Dr. Geoffrey Ling, a retired Army colonel and neurologist, is in charge. After seeing the wounded on several tours in Iraq and Afghanistan, he told his team that he wanted a breakthrough within five years.
Scott Pelley: Did any of them say, "Look, colonel, we're not sure we can do this."
Geoffrey Ling: Oh, absolutely.They, they thought we were crazy. But that's quite all right because I think it's in our insanity that things happen.
That madness led to genius in labs all across the country. At the Applied Physics Laboratory at Johns Hopkins University in Maryland, Michael McLoughlin led the multimillion dollar engineering of what has become the most sophisticated hand and arm ever developed. It's the same size and weight of an average man's arm and hand and everything is inside--including the computers and the batteries.
Scott Pelley: Is there anything that your natural arm and hand can do that the mechanical hand can't?
Michael McLoughlin: Well, I can do this.
Scott Pelley: Okay. There's that.
Michael McLoughlin: We can't do that. But other than that, virtually everything your natural hand can do, this prosthetic is able to do. Same strength too.
Scott Pelley: Same strength?
Michael McLoughlin: Same strength. So we can curl 45-50 pounds with the arm.
They've thought of a lot of ways to use it. When set on wheels it can bring a human touch where no human can go.
In this demonstration, we wore a visor that showed us the video feed from the robot. These gloves moved the robotic hands. And we practiced pulling a wire out of a bomb.
Scott Pelley: Come on, give me that pinch. Awesome.
But the Holy Grail in the project was finding a way to connect the robot directly to the brain.
Jan Scheuermann: Who wouldn't want to do this? When they told me-- I heard about the study, I said, "Oh, absolutely." I-- I couldn't not do this.
Last February, Jan Scheuermann put herself on the line for a more sophisticated version of the surgery that they had done earlier in the monkeys.
Scott Pelley: There's a brain surgery involved. It's experimental. Why were you so excited about it?
Jan Scheuermann: I've always believed there's a purpose to my illness. I didn't think I would ever find out what it was in my lifetime. And here came this study where they needed me.
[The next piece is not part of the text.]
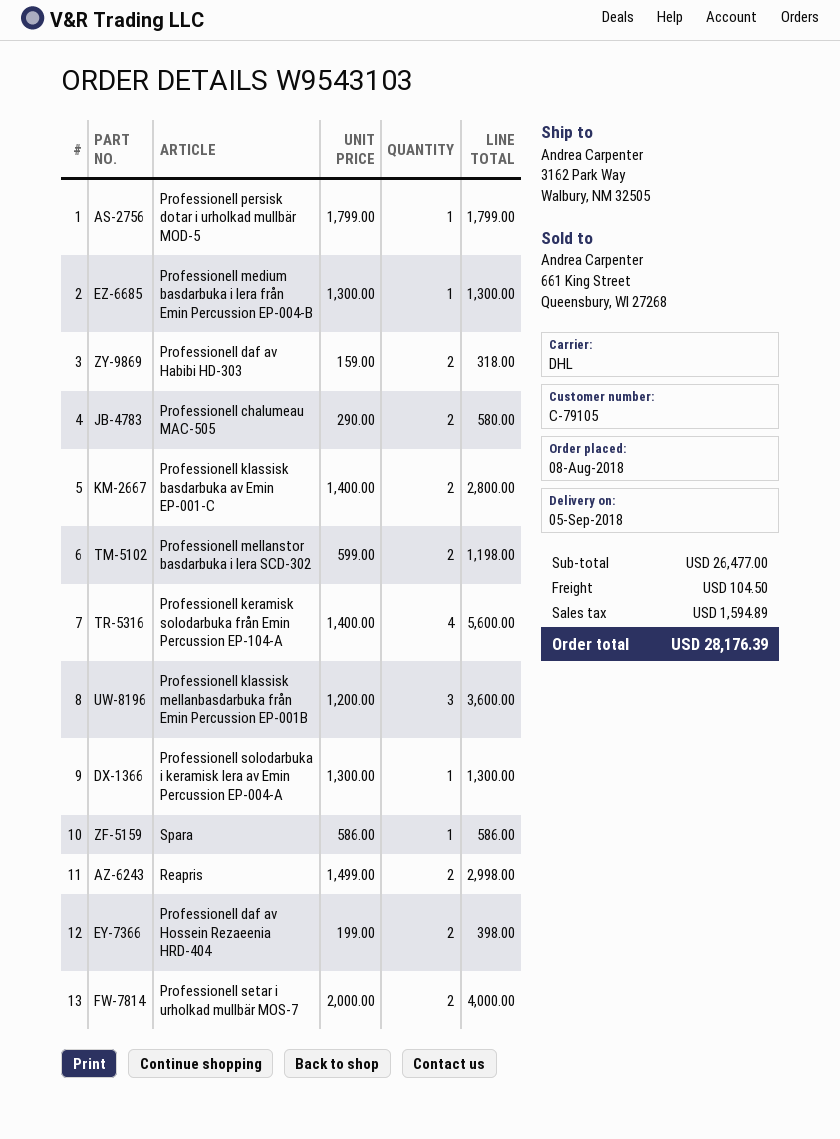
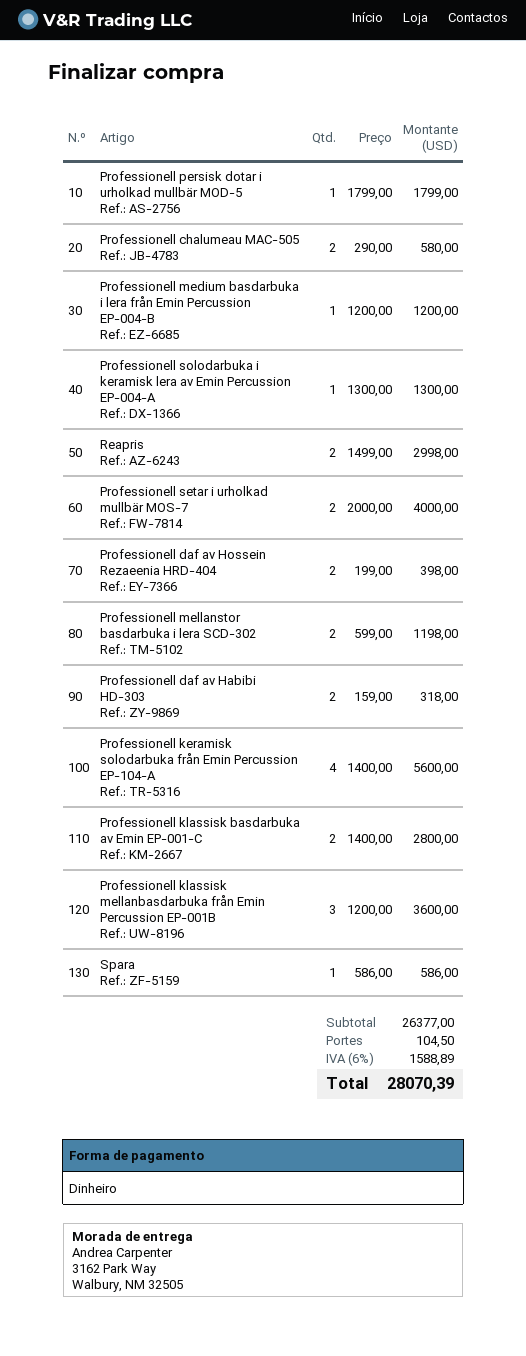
Professionell medium basdarbuka i lera från Emin Percussion EP-004-B: 1 x 1300.00 = 1300.00 -> 1 x 1200.00 = 1200.00
subtotal: 26477.00 -> 26377.00
tax: 1594.89 -> 1588.89
total: 28176.39 -> 28070.39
You know, they couldn't just pick any Tom, Dick or Harry off the street. And in a few years, the quadriplegics and the amputees this is just going to help.The Department of Defense is funding some of this for the vets. To be of use to them and service to them, what an honor.
[Elizabeth Tyler-Kabara: What I'm going to do right now is I'm just going to make some marks here in your hair.]
The procedure was done by University of Pittsburgh neurosurgeon Elizabeth Tyler-Kabara, who showed us that the area that controls hand and arm movement is accessible right on the surface of the brain.
Scott Pelley: What are the dangers?
Elizabeth Tyler-Kabara: We worry about if we were to accidentally tear a blood vessel when we were putting them in that we could cause a blood clot that would collect on the surface of the brain. Probably the thing we worry about the most is the possibility of infection.